Work to complete:
Whichever lines include the word "with", copy them as they appear in the data.
*** Opening Dataset excerpts ***
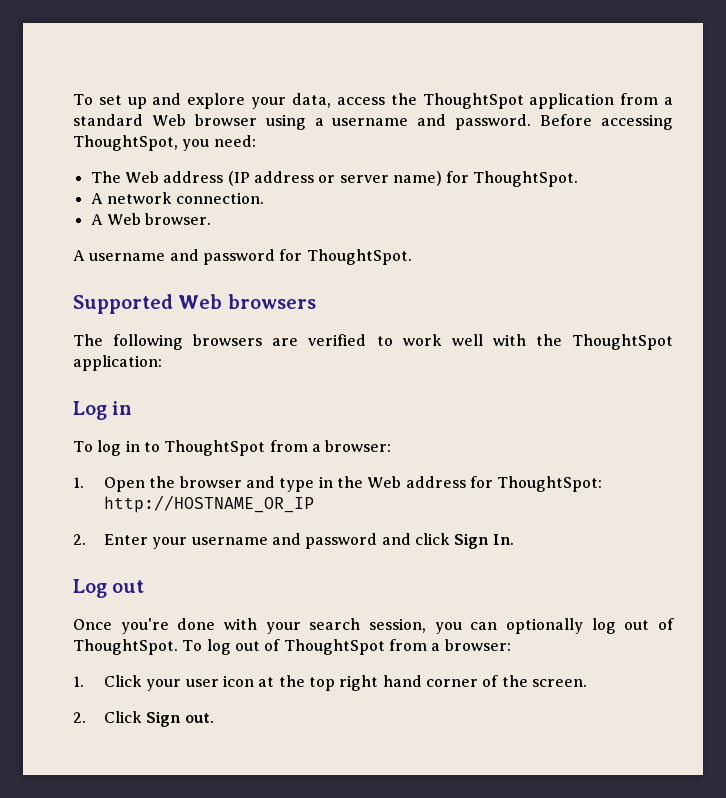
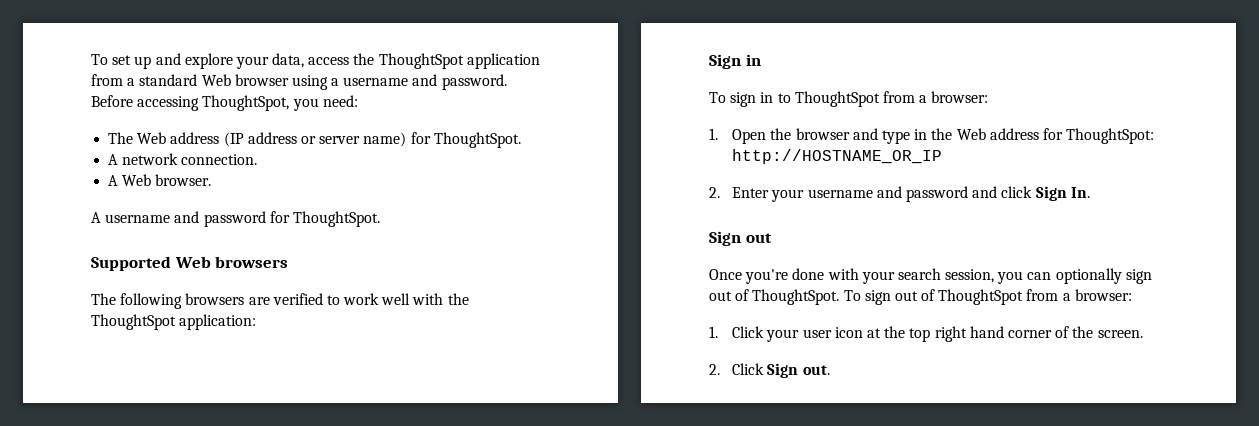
- Log in
+ Sign in
- To log in to ThoughtSpot from a browser:
+ To sign in to ThoughtSpot from a browser:
- Log out
+ Sign out
- Once you're done with your search session, you can optionally log out of ThoughtSpot.
+ Once you're done with your search session, you can optionally sign out of ThoughtSpot.
- To log out of ThoughtSpot from a browser:
+ To sign out of ThoughtSpot from a browser:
*** Closing Dataset excerpts ***
Your response:
- Once you're done with your search session, you can optionally log out of ThoughtSpot.
+ Once you're done with your search session, you can optionally sign out of ThoughtSpot.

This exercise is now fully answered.